Un seul entre tous les Rois, qui ont régné sur la France ; depuis Charlemagne, un seul a voulu fonder la liberté publique sur des bases indestructibles, un seul, entouré d’une Armée fidelle, et dans la plénitude de ses forces, a posé lui-même des bornes à son autorité ; un seul a dit un jour à sa Nation : venez, associez-vous à ma puissance, et donnez-moi plus d’amour ; un seul a jugé sans illusion les prérogatives qui sembloient depuis long-temps appartenir à sa couronne ; et dédaignant toutes celles qu’il croyoit inutiles à l’ordre public et au bonheur de la France, il s’en est détaché volontairement et les a déposées, pour ainsi dire, sur l’autel de la Patrie ; et ce Monarque, aujourd’hui, ce même Monarque, après avoir essuyé tous les genres d’outrage, après avoir fait l’épreuve des disgraces les plus amères, se voit renfermé dans une étroite Prison, et soumis aux rigueurs de la plus effrayante captivité. C’est là que, séparé du monde, il apprend de temps à autre, l’écroulement de sa fortune et de sa réputation ; c’est la qu’on vient de le dépouiller des derniers signes de sa grandeur passée, et c’est là qu’un jour, peut-être, on ira l’avertir de venir comparoître, avec toute l’humiliation d’un accusé, devant un Tribunal prévenu, devant un Tribunal dont la puissance n’existeroit pas aujourd’hui, sans un sentiment généreux, sans un premier acte de confiance de la part d’un Roi, que vous avez nommé vous-mêmes le Restaurateur de la liberté Française.
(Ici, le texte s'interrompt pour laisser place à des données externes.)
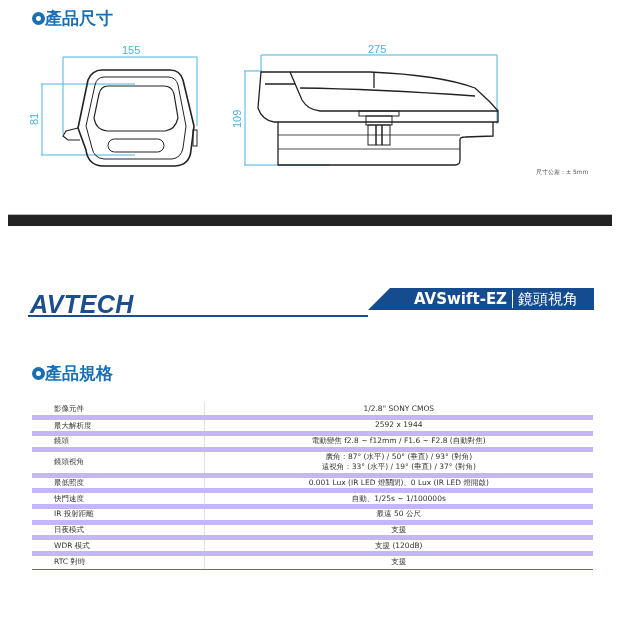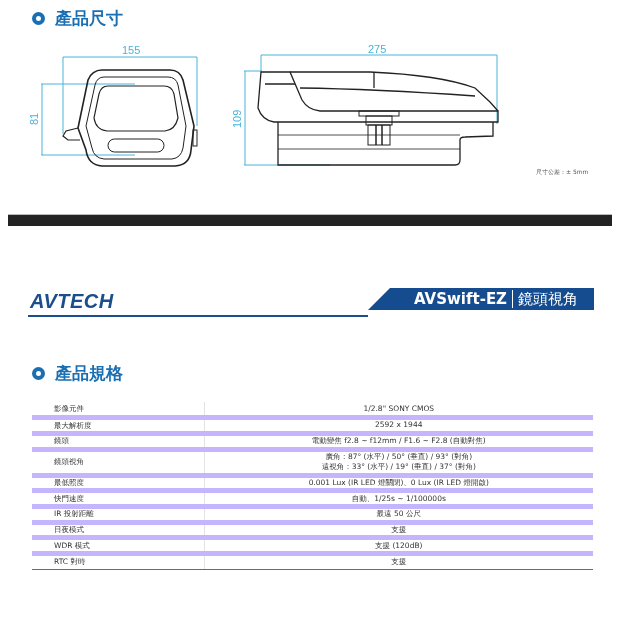"產品尺寸" .section-title { gap: 10px -> none }
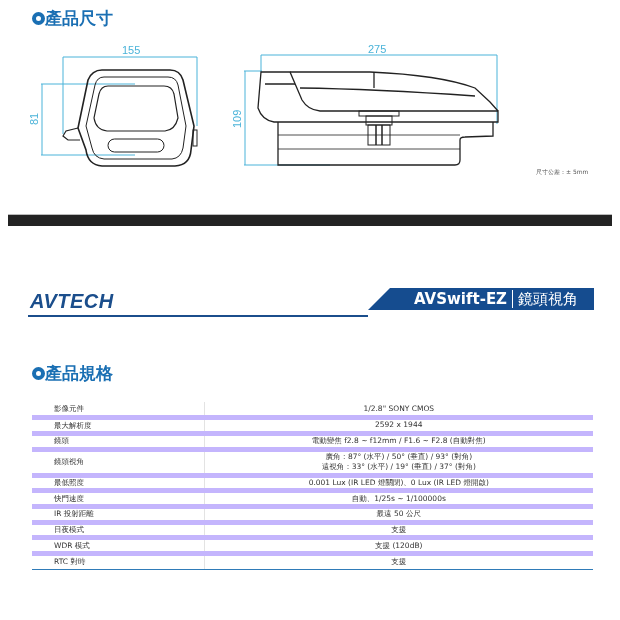"AVTECH" .avtech-logo { font-size: 20px -> 25px }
Cette époque, remarquable dans les annales de la France, ne doit pas être encore effacée de votre mémoire, et l’histoire en con-

  1. Incertain si, dans les circonstances présentes, je pourrai, selon mes vœux, répandre en France, avec facilité, cette faible défense du plus malheureux des Princes, je prie ceux qui pourroient y concourir, de vouloir bien se réunir à mes vues. Ils ne risqueront pas de se compromettre, car j’ai pris soin de n’offenser personne ; et avec un sentiment profond, je crois avoir observé la modération que le désir de réussir devoit me suggérer. Je ne touche d’ailleurs, ni directement ni indirectement à aucune opinion politique, et j’espère qu’à ces conditions, je ne déplairai ni à la Nation, ni à ses Représentans. Ce 30 Octobre 1792. Necker.